O apelante defende, em primeiro lugar e em sinopse, que não resulta dos factos provados que o auto de notícia que iniciou o presente processo tenha sido notificado, em momento algum, ao recorrente. Que tal constitui a nulidade insuprível prevista no artº.63, nº.1, als.a) e b), do R.G.I.T. Que se deve reconhecer a nulidade insuprível praticada no processo de contra ordenação, determinante da anulação dos termos subsequentes do mesmo (cfr.conclusões 3 a 9 do recurso) com base em tal argumentação pretendendo concretizar uma nulidade de conhecimento oficioso no presente processo.
Analisemos se o processo padece de tal pecha.
Diz-nos o artº.63, nº.1, als.a) e b), do R.G.I.Tributárias, que constitui nulidade insuprível do processo de contra-ordenação fiscal, o levantamento de auto de notícia por funcionário sem competência para o efeito, tal como a falta de assinatura do autuante e de menção de algum elemento essencial da infracção.
Embora esta norma esteja inserida nas “disposições gerais” do processo de contra-ordenação tributário, as nulidades aqui previstas, reportam-se à fase administrativa do mesmo processo.
Em regra, no procedimento e no processo tributários, o Tribunal ou entidade para onde subir um processo administrativo tributário deverá tomar a iniciativa de sanar, ou mandar suprir, qualquer deficiência ou irregularidade (cfr.artº.19, do C.P.P.T.).
Neste artº.63, do R.G.I.T., enumeram-se algumas deficiências que são qualificadas como insupríveis.
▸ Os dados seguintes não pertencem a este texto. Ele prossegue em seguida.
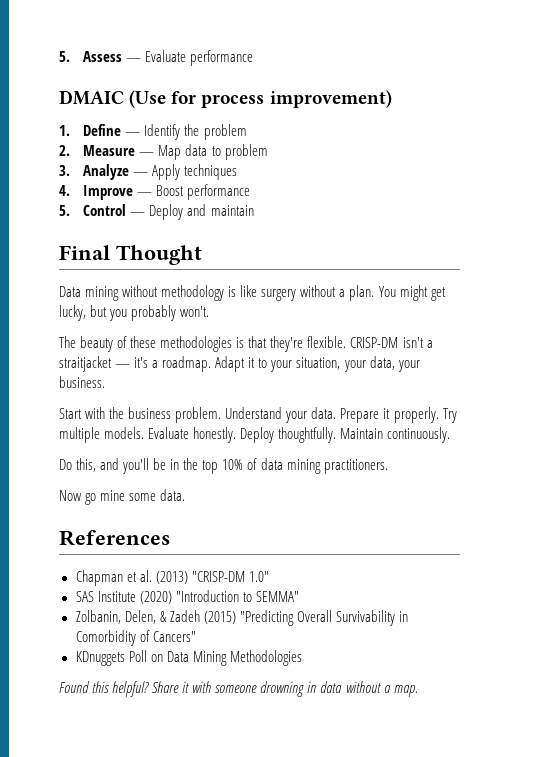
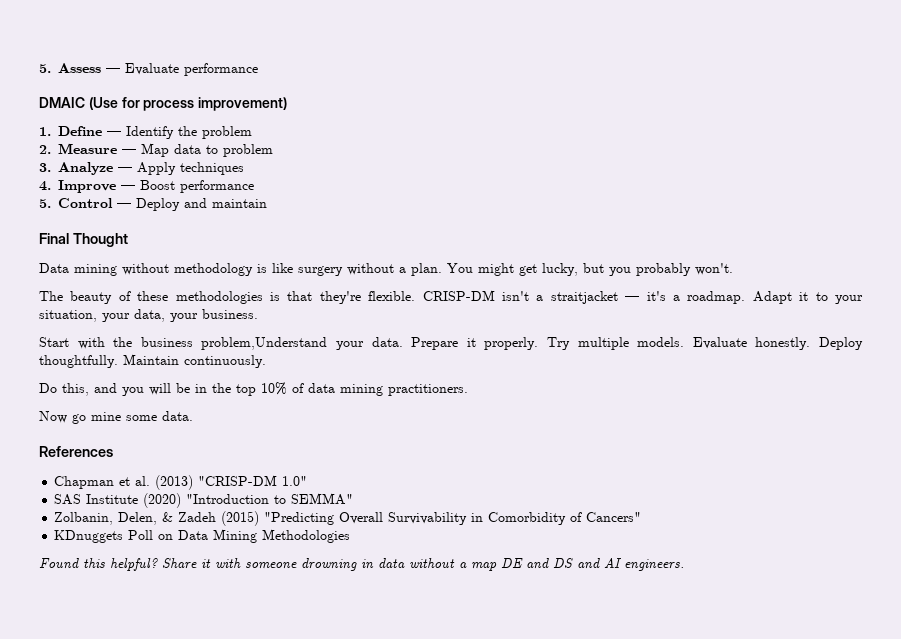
- Start with the business problem. Understand your data.
+ Start with the business problem,Understand your data.
- Do this, and you'll be in the top 10% of data mining practitioners.
+ Do this, and you will be in the top 10% of data mining practitioners.
- Share it with someone drowning in data without a map.
+ Share it with someone drowning in data without a map DE and DS and AI engineers.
Tal qualificação é-lhes atribuída não por não poder haver sanação das irregularidades que constituem estas nulidades, mas pelo facto de elas não poderem ser consideradas como sanadas pelo mero decurso do tempo, sem arguição pelos interessados ou por qualquer actuação destes, como é de regra nas nulidades sanáveis (cfr.artºs.120 e 123, do C.P.Penal).
No que concerne ao levantamento do auto de notícia por funcionário incompetente, tal como a falta de assinatura do autuante ou a falta de menção de algum elemento essencial da infracção, as nulidades insupríveis consagradas no artº.63, nº.1, als.a) e b), do R.G.I.T., o legislador não consagra uma anulação definitiva do acto em causa, pois o auto de notícia afectado por estas irregularidades valerá como participação, nos termos do artº.63, nº.4, do mesmo diploma (cfr.Jorge Lopes de Sousa e Manuel Simas Santos, Regime Geral das Infracções Tributárias anotado, 4ª. edição, 2010, Áreas Editora, pág.443 e seg.).
Revertendo ao caso dos autos, o recorrente alega que não teve conhecimento do teor do auto de notícia, uma vez que não foi notificado do mesmo.
A defesa do recorrente não tem enquadramento em nenhuma das alíneas acabadas de examinar (cfr.artº.63, nº.1, als.a) e b), do R.G.I.T.), uma vez que não imputa ao auto de notícia qualquer irregularidade, mas apenas que, alegadamente, não teve conhecimento do mesmo.
O que resulta da lei é que, após a elaboração do auto de notícia, o arguido deve ser notificado nos termos previstos no artº.70, do R.G.I.T., mais se lhe devendo conceder prazo para que apresente a sua defesa.
No caso concreto, conforme resulta do probatório (cfr.nº.2 da factualidade provada), o apelante foi validamente notificado dos elementos de facto constantes do auto de notícia, mais lhe tendo sido concedido prazo para que apresentasse a defesa.
Face ao exposto, julga-se improcedente este fundamento do recurso, confirmando-se a decisão recorrida neste segmento.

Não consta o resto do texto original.